Mark Zuckerberg evangelizing for the Graph |
In those halcyon days before social media and dot-com bubbles bursting, nerd culture was still marginal. Most of my friends had only just learned what e-mail and web browsers even were, much less how to use them. Those days are long gone. The web is ubiquitous and Grandma's on Facebook.
With nerd culture now mainstreamed and Facebook being the latest champion of that process, the company seems to serve the same purpose that Microsoft once did for me and my nerd buddies: People just love to bash Facebook.
It usually happens whenever they change something, which is often. The way I typically learn that something's changed in the first place is never a notice from Facebook, but rather my friends complaining about whatever's changed in various ways, usually by way of status updates that instruct you how to make things "normal" again or to "like" pages which protest the changes. These are often accompanied by encouragement to copy/paste the tip into your own status update. This last bit I've come to call "copy/paste proselytism."
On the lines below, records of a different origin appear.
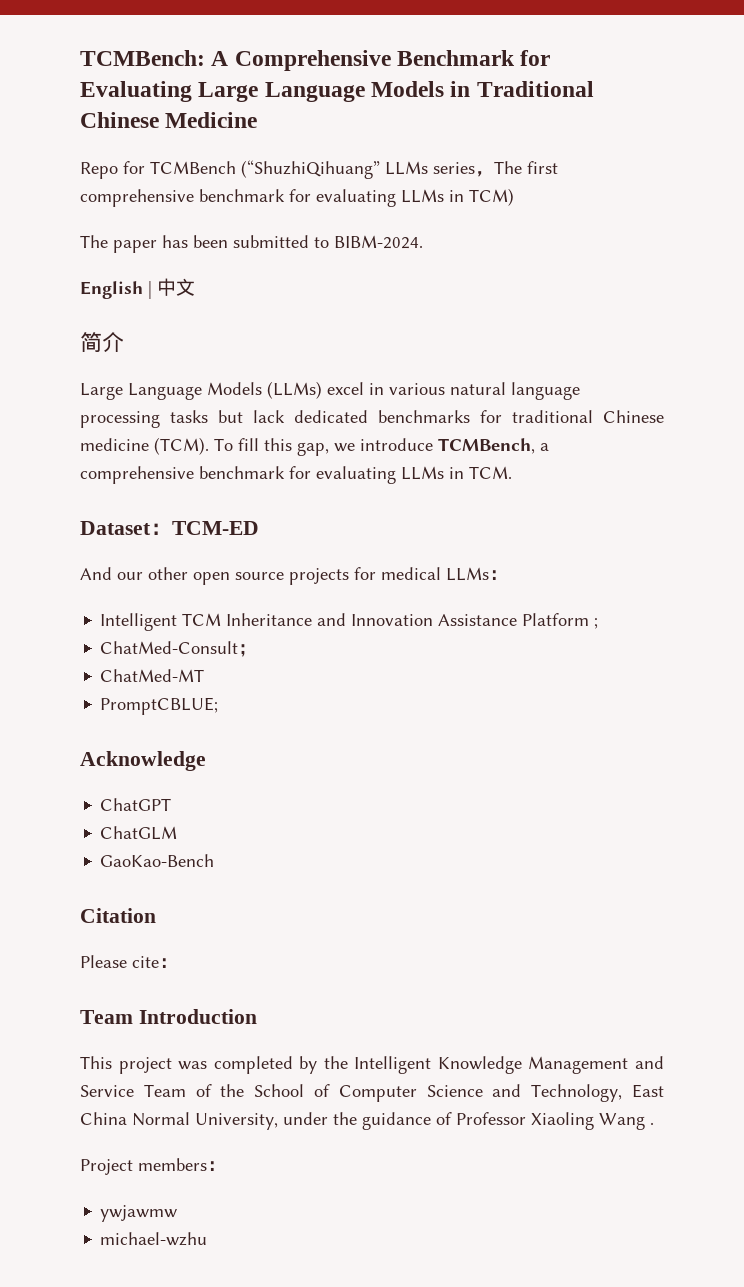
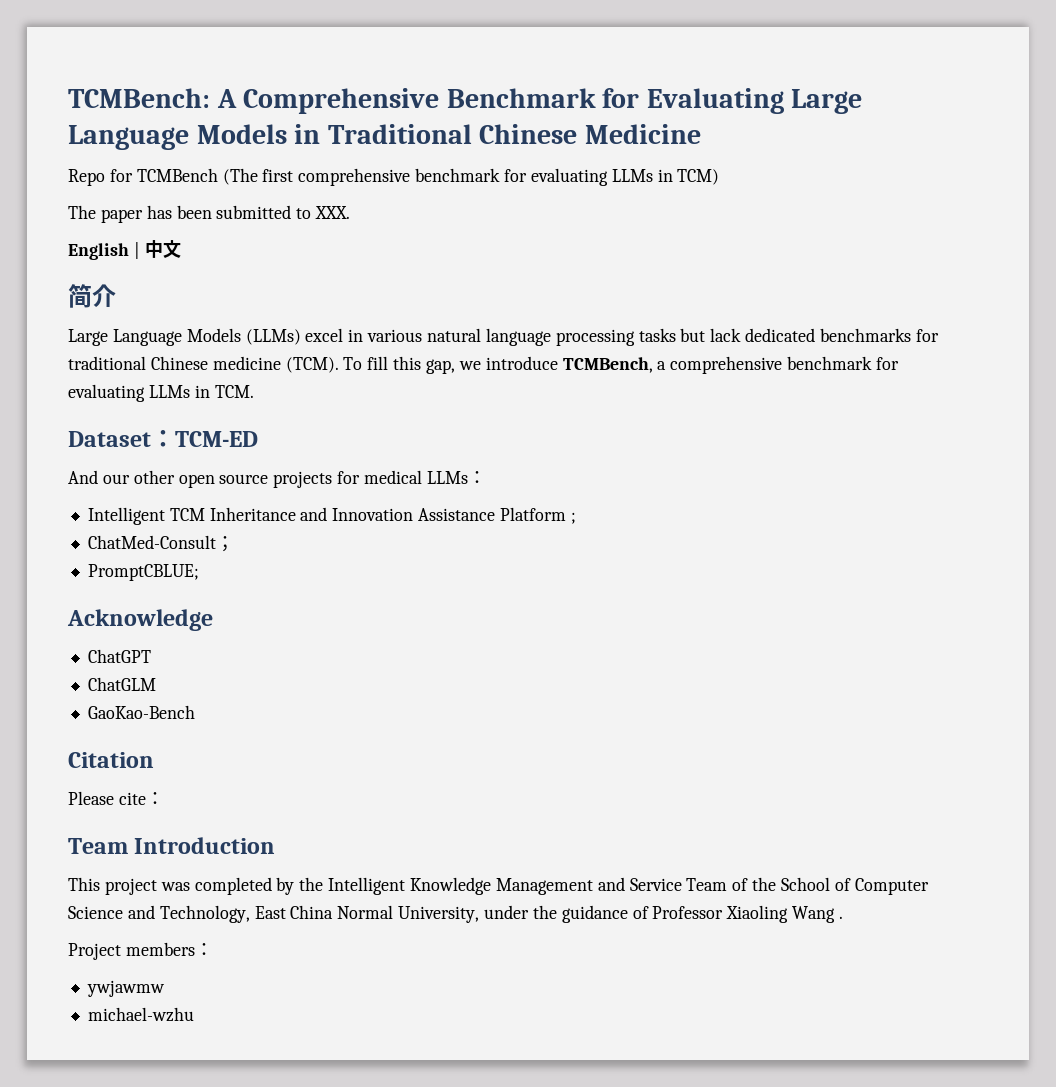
- Repo for TCMBench (“ShuzhiQihuang” LLMs series，The first comprehensive benchmark for evaluating LLMs in TCM)
+ Repo for TCMBench (The first comprehensive benchmark for evaluating LLMs in TCM)
- The paper has been submitted to BIBM-2024.
+ The paper has been submitted to XXX.
- ChatMed-MT

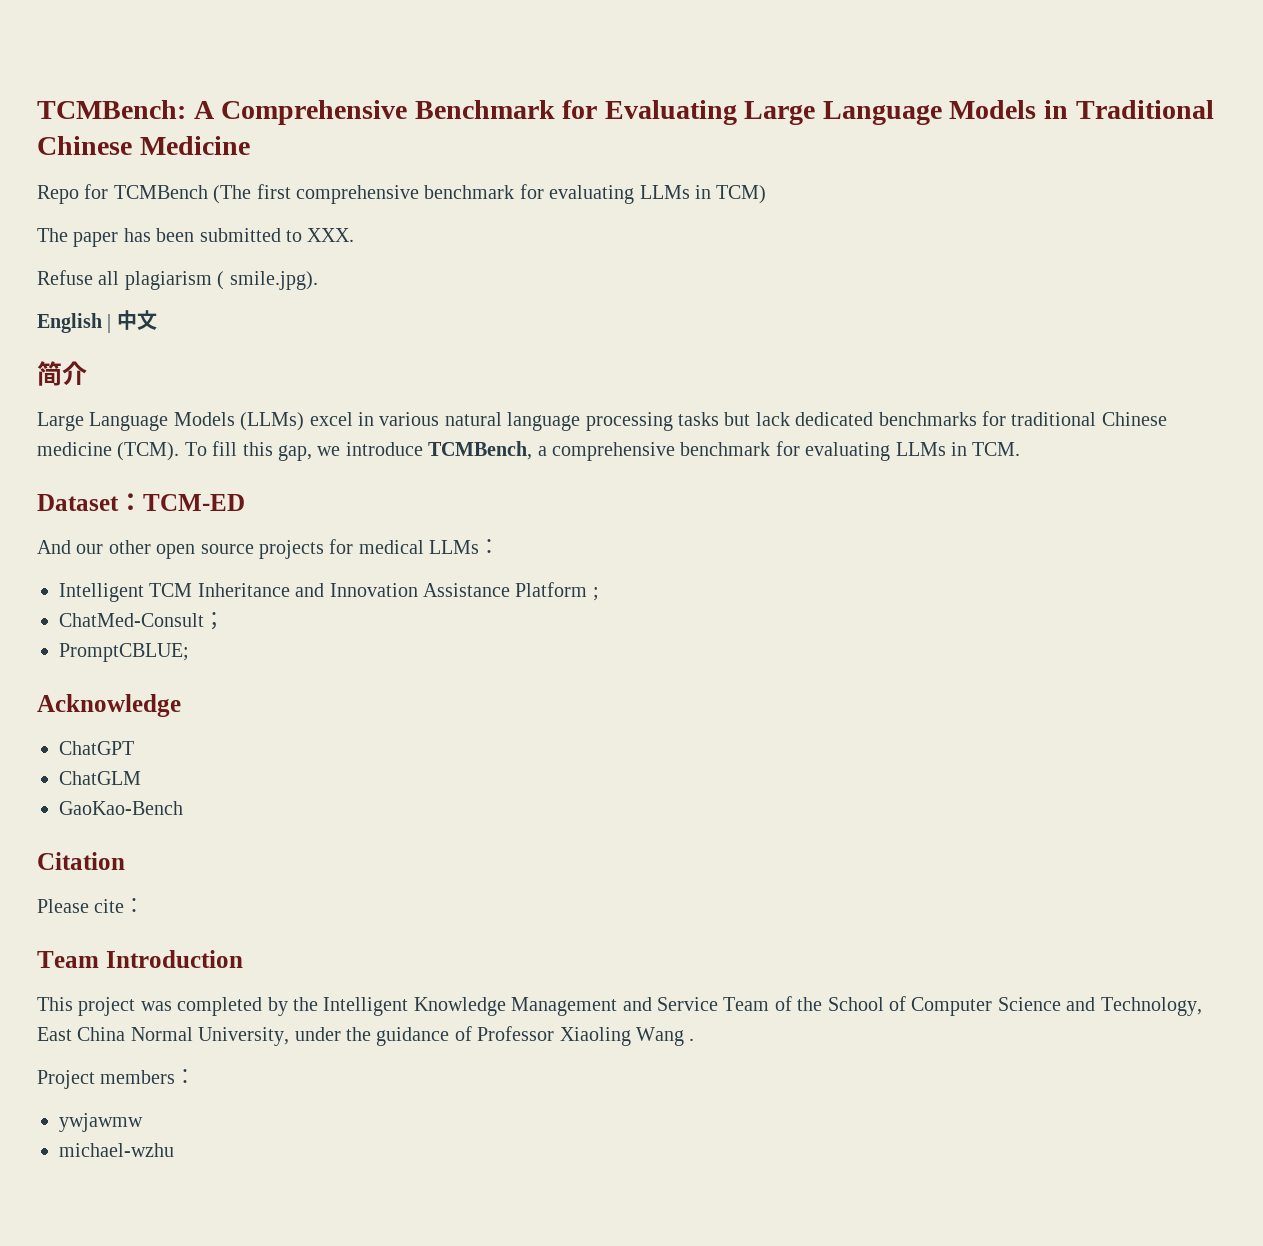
+ Refuse all plagiarism ( smile.jpg).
This last round of changes got people especially riled up, even prompting a few of my friends to openly wonder about switching to Google+, which is "worse than a ghost town" at this point. With the introduction of Timeline and the expansion of the Open Graph, Facebook is poised to make the platform even more addictive and far-reaching than it already is. As the title of this Ars Technica post makes clear, "Facebook wants your past, present, and future..."
So why does Facebook want so much information about our lives and interests? Why have they come up with increasingly clever ways to actually get us to volunteer this information to the system? Because as Douglas Rushkoff suggests, "we're not the customers. We're the product." The voluntary giving of so much personal information presents what I think is a first in the world of advertising. Who needs focus groups to sell product when you have 800 million people acting as digital billboards. The real customers of Facebook are the companies lining up to make use of the most sophisticated marketing platform ever created.
And it's not the overt ads on Facebook which are my focus, though they are there, thankfully few and not obtrusive like other free sites or apps (Spotify's free offering is pretty annoying that way). No, the real concern for me is that we become the ad. As the Open Graph expands along with our use of it, knowing the difference between saying you "like" something and advertising it becomes increasingly difficult. Indeed, "like" is going to be outdated in short order with this latest update as new verbs are added to the Open Graph lexicon. You'll "watch" a movie in an app where - if you've given it permission - something like Netflix or Hulu will automatically publish that to your Timeline on Facebook. You'll "read" a book on an e-reader whose software will - again, if you've given it permission - wirelessly register that on your Timeline.
Music service, Spotify, was one of the main partners in this new update. I got hooked in last week and gave the service permission to publish to my Timeline, so I could see the new tech at work. Sure enough, Facebook let all my friends know that I listened to 14 songs last night on Spotify, listing them all, providing links into the app. (You're welcome, Spotify.)
My concluding point is that Christians in such an environment should think critically about how profoundly consumeristic our society is in general, and how in the case of Facebook, a simulacrum of "sociality" is being encouraged and mediated by corporate interests. Christian theological notions and practices of sociality and economics should not be subverted by such systems, and in fact should be countered in concrete ways.